Depuis l'été 2025, Waldemar Kita multiplie les signes d'un départ imminent du FC Nantes. Le propriétaire polonais a méthodiquement restructuré le club : vestiaire allégé, masse salariale réduite, comptes assainis. Après près de deux décennies à la tête des Canaris, marquées par une seule Coupe de France le 7 mai 2022 sous la direction d'Antoine Kombouaré, le patron nantais semble avoir orchestré une mise en vente stratégique. Les supporters, longtemps déçus par une gestion controversée, observent ces transformations avec un mélange d'espoir et de prudence. La semaine dernière, Kita aurait même évoqué auprès des salariés du club qu'il vivait probablement ses derniers instants à la présidence. Un aveu qui confirme les rumeurs persistantes d'une cession prochaine.
Une restructuration financière radicale orchestrée depuis l'été
Le nettoyage opéré par Waldemar Kita ne laisse aucune place au doute. Tous les joueurs percevant plus de 100 000 euros mensuels ont quitté l'effectif nantais. Cette purge salariale drastique permet au club de présenter des comptes assainis aux potentiels repreneurs.

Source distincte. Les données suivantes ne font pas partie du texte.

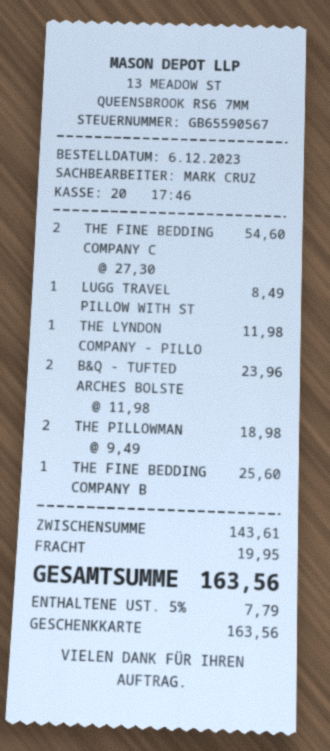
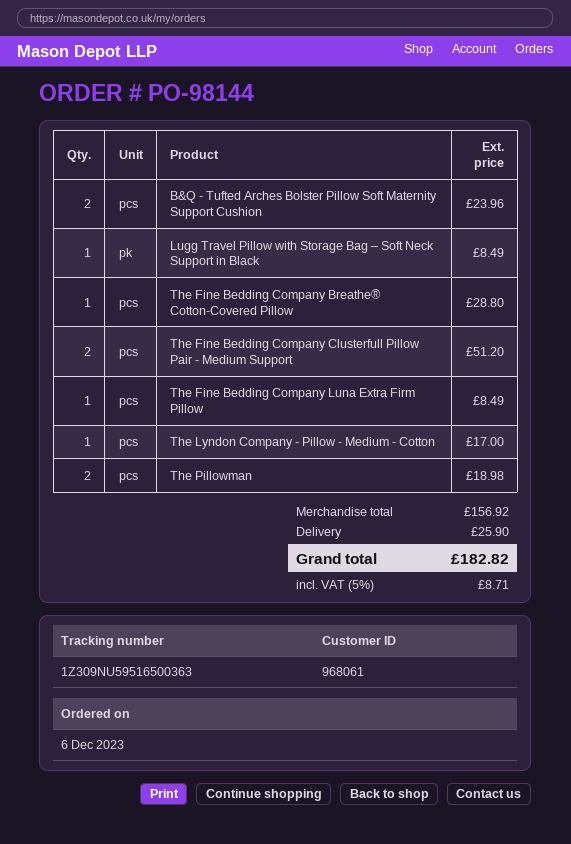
THE FINE BEDDING COMPANY C: 2 for 54.60 -> 2 for 51.20
THE LYNDON COMPANY - PILLO: 1 for 11.98 -> 1 for 17.00
THE FINE BEDDING COMPANY B: 1 for 25.60 -> 1 for 28.80
The Fine Bedding Company Luna Extra Firm Pillow: none -> 1 for 8.49
subtotal: 143.61 -> 156.92
shipping: 19.95 -> 25.90
tax: 5% = 7.79 -> 5% = 8.71
total: 163.56 -> 182.82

Propriétaire depuis 2007, Kita s'approche des 20 ans de règne sur les bords de l'Erdre. Son parcours à la tête du FCN aura été semé d'embûches et de désillusions pour les supporters. Pourtant, cette fois, la stratégie diffère radicalement des années précédentes. Là où Kita refusait jadis des offres substantielles, jusqu'à 80 millions d'euros pour un projet porté par des acteurs locaux et d'anciens joueurs, il semble désormais avoir accepté l'inévitable. Sa gourmandise légendaire aurait-elle enfin trouvé ses limites ? Les observateurs notent en tout cas une préparation méthodique du terrain pour faciliter une transaction.

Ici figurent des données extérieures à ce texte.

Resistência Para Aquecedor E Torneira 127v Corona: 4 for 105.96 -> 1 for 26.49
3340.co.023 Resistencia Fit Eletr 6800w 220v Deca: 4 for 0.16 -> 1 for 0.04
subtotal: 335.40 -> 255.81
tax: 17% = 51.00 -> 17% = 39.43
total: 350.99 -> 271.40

Un effectif valorisé pour séduire les investisseurs
Au-delà de l'assainissement financier, Kita a constitué un argumentaire commercial séduisant. L'effectif nantais regorge de jeunes talents cotés sur le marché : Tylel Tati est estimé à 40 millions d'euros, Matthis Abline à 25 millions, Louis Leroux à 15 millions et Johann Lepenant à 10 millions. Ces actifs représentent un potentiel considérable pour tout repreneur. Conserver ces joueurs prometteurs ou les revendre à prix d'or constitue une option stratégique attractive. Jamais le FC Nantes n'aura été aussi bankable qu'actuellement. Les investisseurs américains, friands de clubs européens à fort potentiel, pourraient particulièrement s'intéresser à ce dossier. Waldemar Kita, qui fermait traditionnellement sa porte aux prétendants, semble cette fois disposé à négocier sérieusement.

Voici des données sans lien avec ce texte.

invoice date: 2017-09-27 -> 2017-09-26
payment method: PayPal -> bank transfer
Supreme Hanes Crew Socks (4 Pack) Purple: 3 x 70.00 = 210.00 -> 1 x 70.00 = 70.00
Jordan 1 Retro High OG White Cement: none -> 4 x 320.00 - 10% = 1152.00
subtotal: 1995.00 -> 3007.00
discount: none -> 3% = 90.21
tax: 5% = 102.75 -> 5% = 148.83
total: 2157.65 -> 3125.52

L'épilogue d'une ère controversée
Les déclarations récentes de Kita aux salariés confirment une transition imminente. Après avoir refusé de nombreux projets de reprise, le propriétaire polonais aurait finalement compris qu'une cession bien préparée servirait mieux ses intérêts. Les supporters nantais, éprouvés par deux décennies difficiles, attendent désormais avec impatience l'ouverture d'un nouveau chapitre. Le timing choisi par Kita, avec un club financièrement assaini et sportivement valorisé, maximise ses chances d'obtenir une offre satisfaisante.